Work request:
The data below should be transcribed in full, with no picture included.

Data to use:

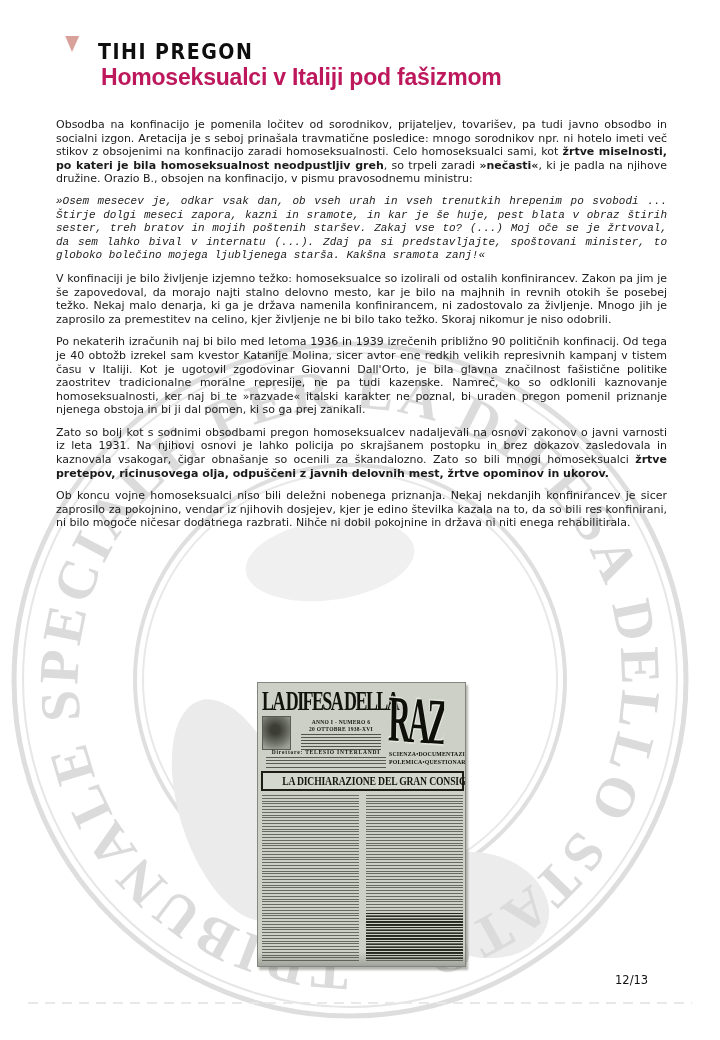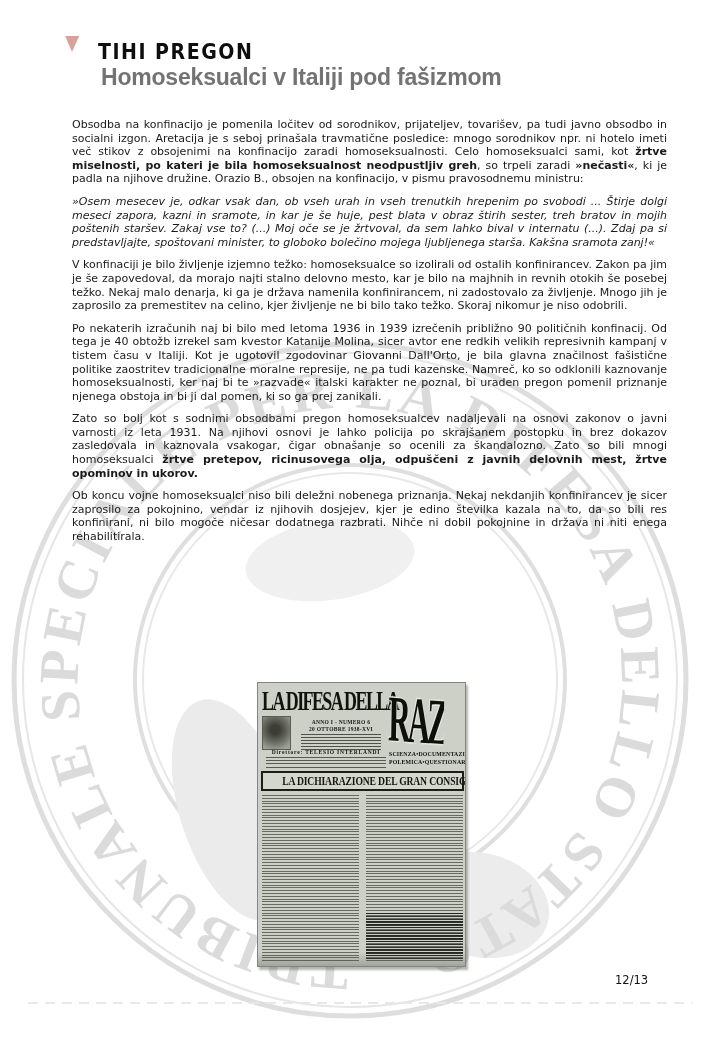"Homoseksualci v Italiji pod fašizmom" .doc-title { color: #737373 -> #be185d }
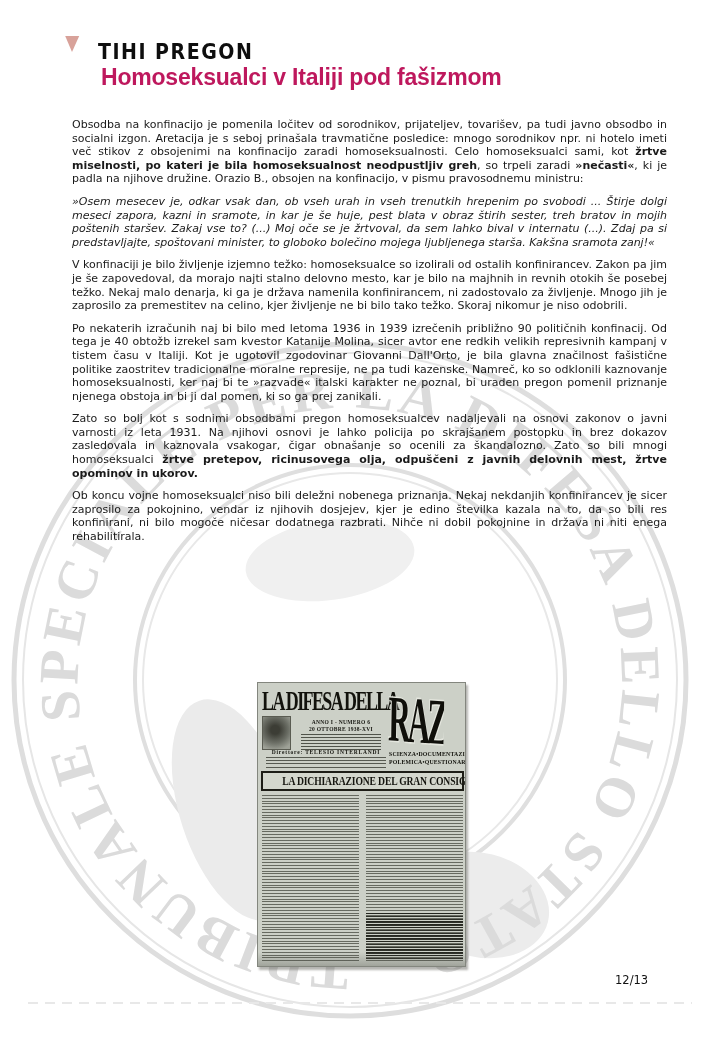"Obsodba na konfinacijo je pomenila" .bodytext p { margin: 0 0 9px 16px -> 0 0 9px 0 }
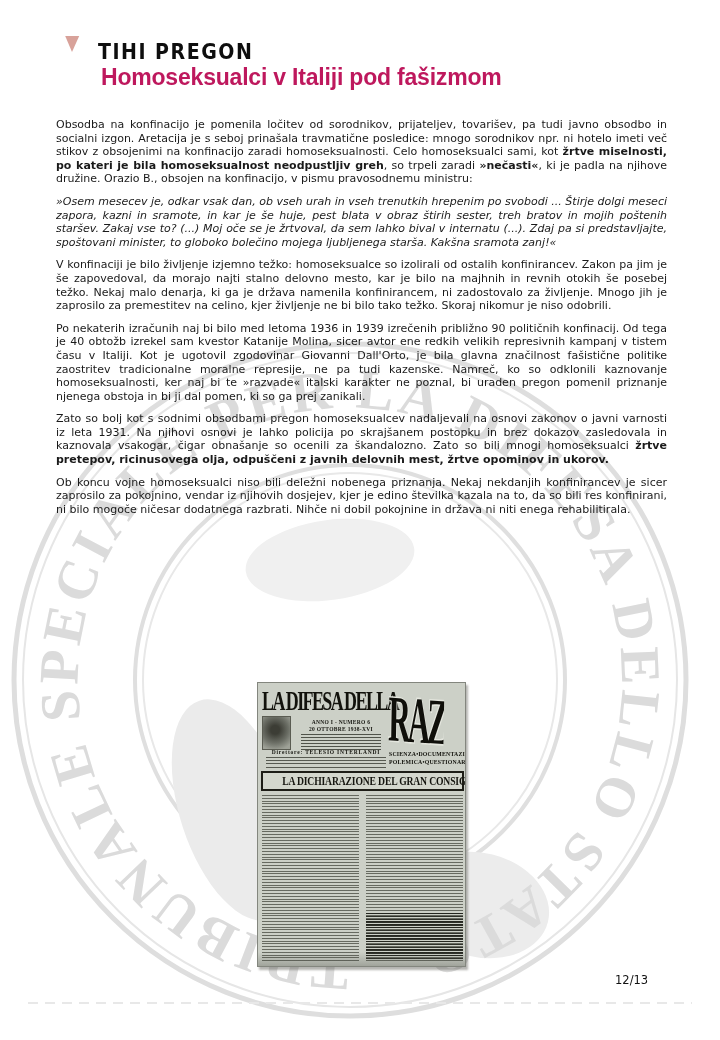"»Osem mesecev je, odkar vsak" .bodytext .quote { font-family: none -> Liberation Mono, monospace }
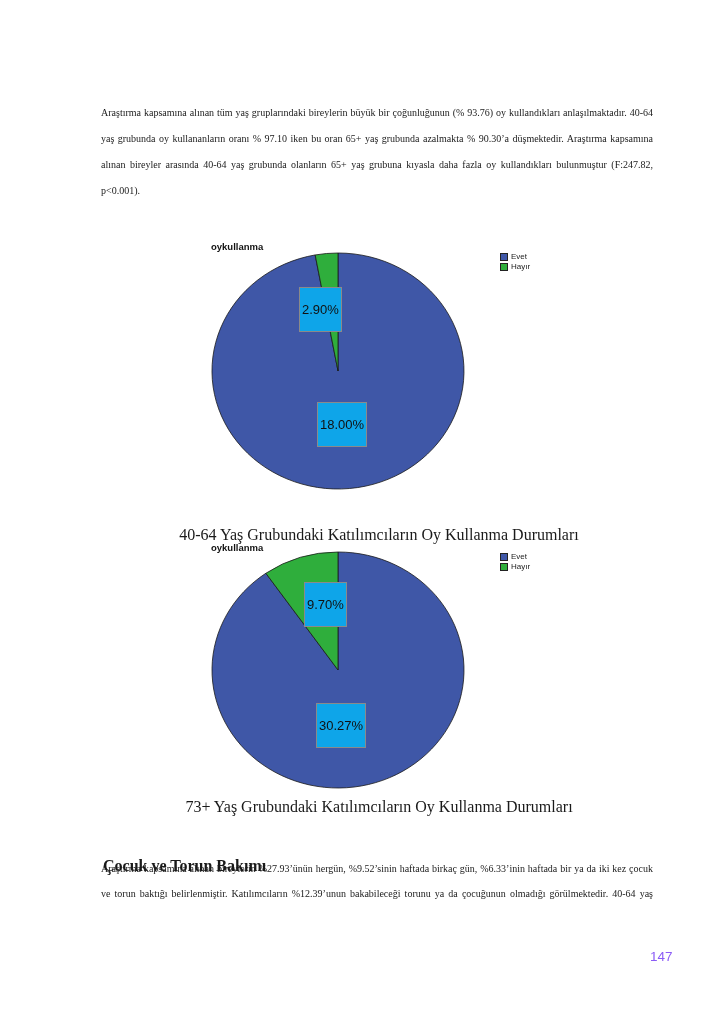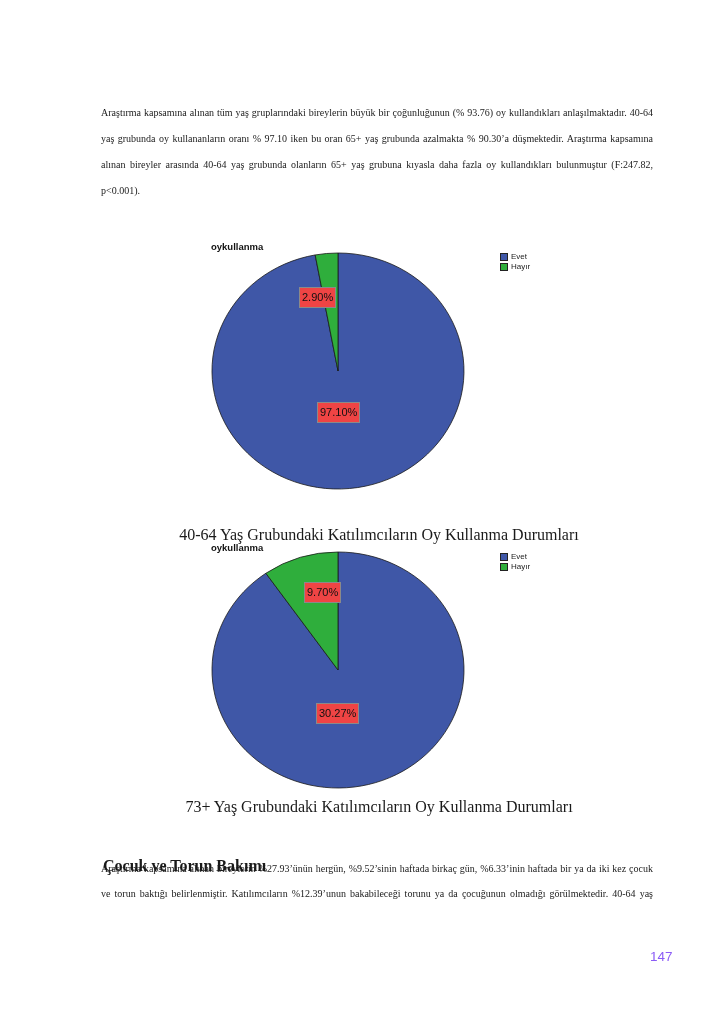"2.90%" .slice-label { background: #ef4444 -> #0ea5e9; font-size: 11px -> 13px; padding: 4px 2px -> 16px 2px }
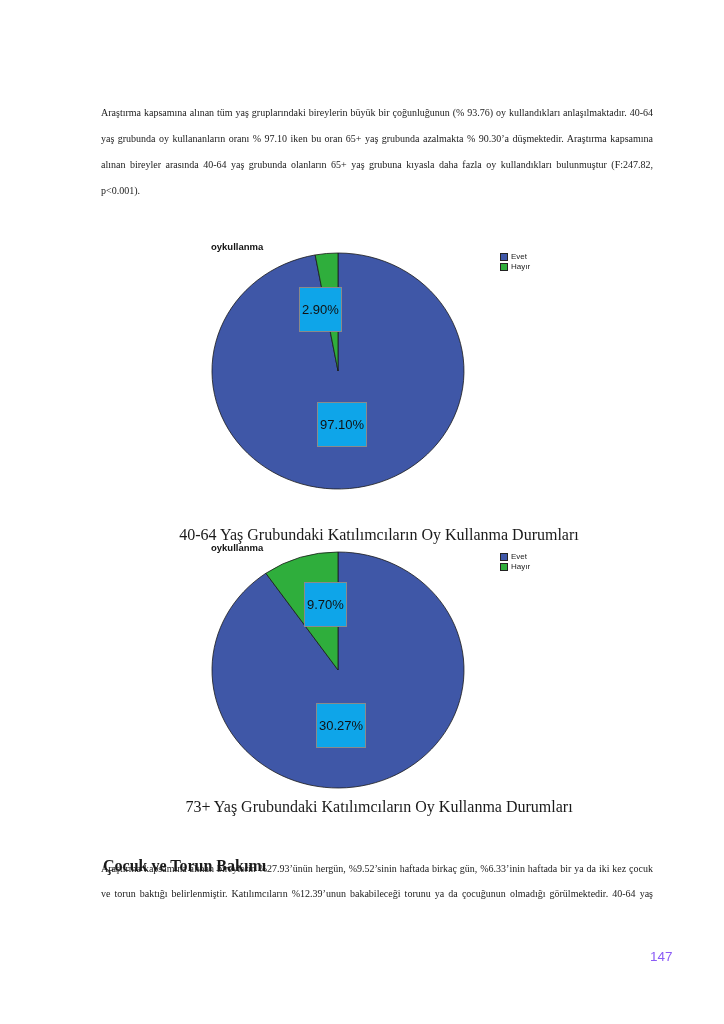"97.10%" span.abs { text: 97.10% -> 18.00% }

Task result:
"Homoseksualci v Italiji pod fašizmom" .doc-title { color: #737373 -> #be185d }
"Obsodba na konfinacijo je pomenila" .bodytext p { margin: 0 0 9px 16px -> 0 0 9px 0 }
"»Osem mesecev je, odkar vsak" .bodytext .quote { font-family: none -> Liberation Mono, monospace }
"2.90%" .slice-label { background: #ef4444 -> #0ea5e9; font-size: 11px -> 13px; padding: 4px 2px -> 16px 2px }
"97.10%" span.abs { text: 97.10% -> 18.00% }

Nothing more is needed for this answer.